How should HR teams be thinking about benefits communications, especially as more people look for new jobs and HR teams prepare to onboard new employees?

Today’s employees—particularly in the midst of the Covid pandemic and the Great Resignation—are more focused on benefits than ever before. Reportedly, some 20 percent of workers changed jobs during the pandemic, and 30 percent of employees switched jobs for better benefits. So, it’s more critical than ever that employers ensure that prospects, new hires and current employees alike are aware of all of the options and programs available to them, how to access them and what the advantages are.

A robust benefits package—with flexibility for the employee or job candidate to select a range of programs that supports their physical, mental, emotional and financial health—can be a substantial competitive advantage if the intended audiences are aware of them.

If onboarding is being done remotely, one-on-one communications channels—telephonic or virtual—can ensure new hires get their questions answered and are directed to where they can access information, such as summary plan descriptions and online resources, to reference at their convenience.

HR teams may want to leverage internal champions or employees who have used certain benefits to get the care they need. By bringing these examples to life and putting a name and face to the story, other employees may be encouraged to take action knowing that a colleague has been through the process.

What tips do you have for HR teams to devise a successful benefits communication strategy?

Take a look at what types of questions you or your customer service teams have received in the past year or two.

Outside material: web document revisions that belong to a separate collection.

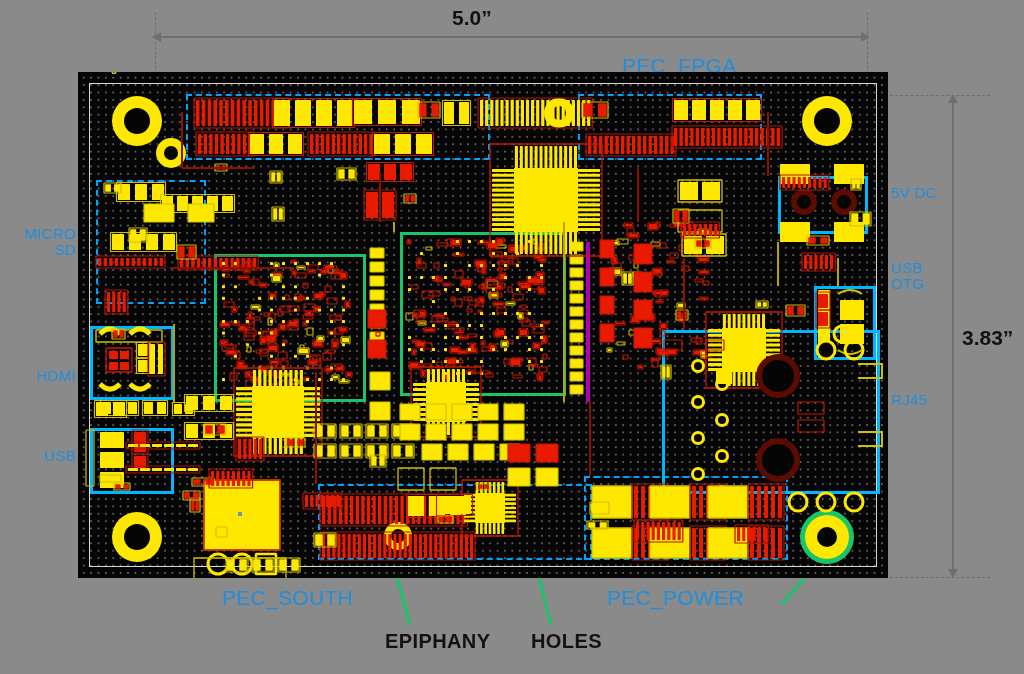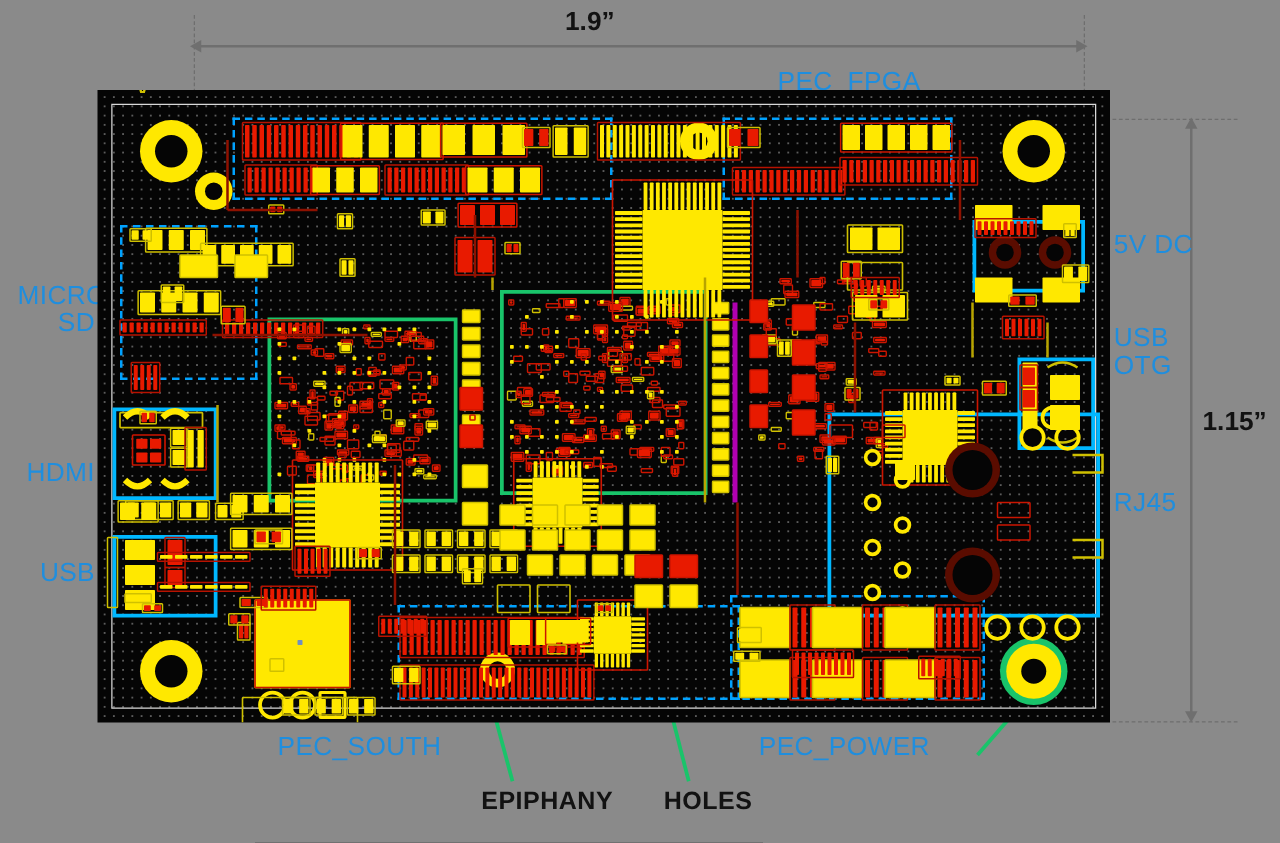"1.9”" div.lbl { text: 1.9 -> 5.0 }
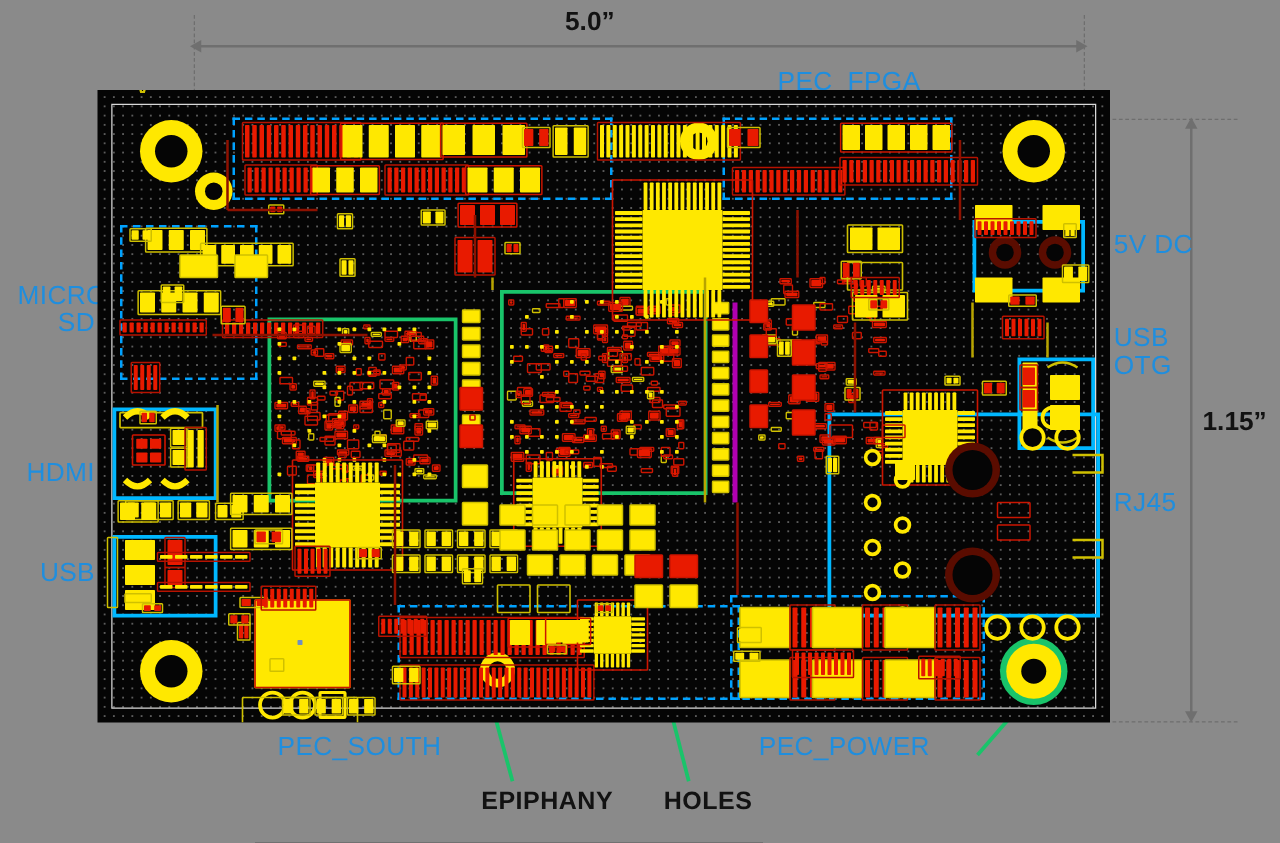"5V DC" .lbl-io { font-size: 21px -> 15px }
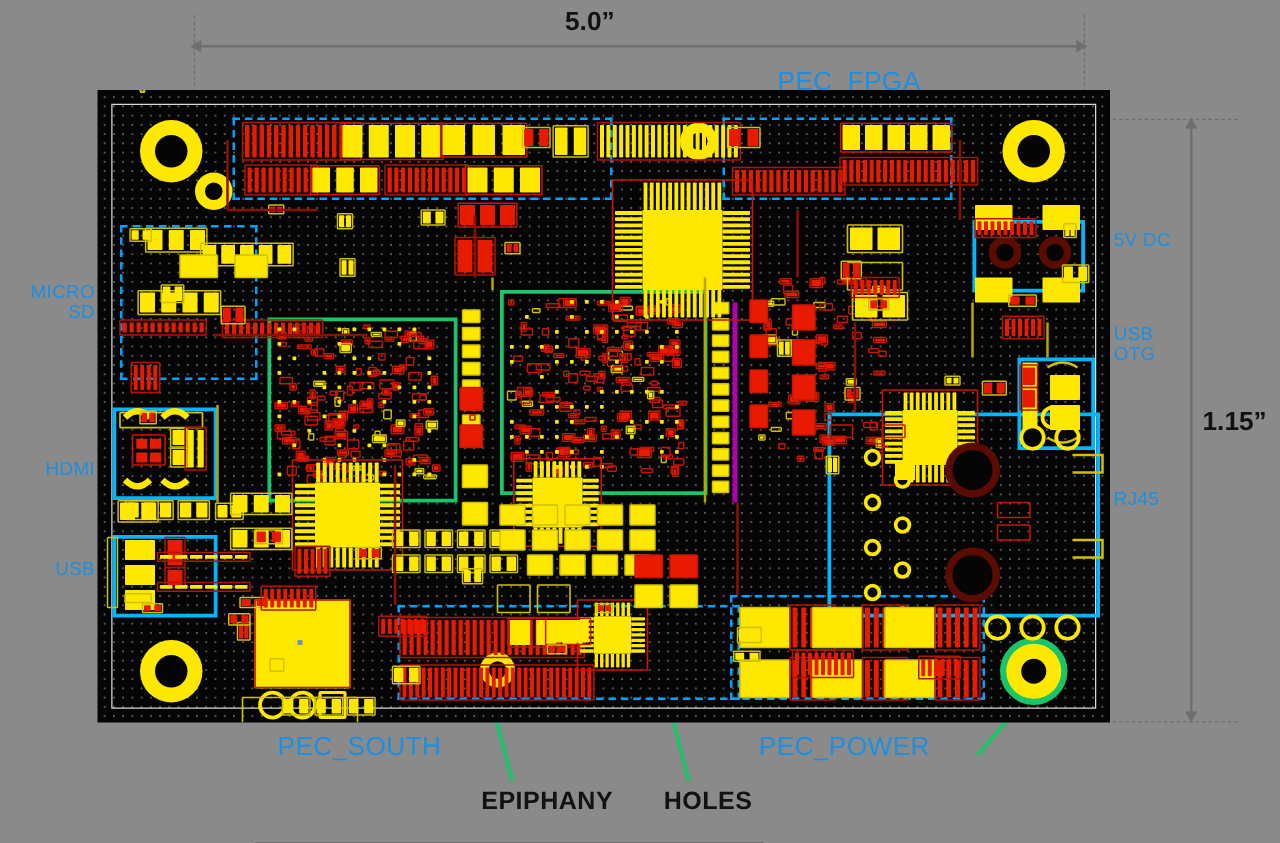"1.15”" div.lbl { text: 1.15 -> 3.83 }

Identify any patterns. For example, are you getting a lot of questions about fertility coverage? Have there been a lot of complaints about billing and claims? Use this information to craft future messaging.

Make sure to consider all of your audiences—employees and their family members, managers, retirees, new hires, prospects, employees who work on-site versus those who work remotely or on different shifts.

Determine your goals and objectives. Do you want to increase participation in a particular program? Drive employees to use urgent care or retail clinics instead of the ER? Encourage enrollment in a particular health plan option or in voluntary coverages?  How will you determine whether you have achieved those goals?

Look at what channels you are using to share information with your audiences. Are you using everything available to you—and are they actually channels your employees use? For example, relying on printed posters and group meetings may not make sense if most of your employees are working from home or off site. Look at what tools have—and haven’t—worked in the past, and when in doubt, ask your employees what they prefer. Keep in mind that personal conversations are the preferred channel for employees across the board. In fact, 80 percent of respondents to a recent DirectPath survey reported that these conversations are very or extremely helpful.

Schedule your messaging and make use of multiple channels throughout the year. You want to make sure employees have access to, and hear, the information they need when they need it. Reminders about free preventive care and vaccines, for example, are especially timely in late summer, before the start of the school year. Alerts about impending flexible spending account claims deadlines are helpful in mid-spring. Reminders about money-saving programs like advocacy and transparency, or well-being plans like employee assistance and other wellness plans should be repeated frequently.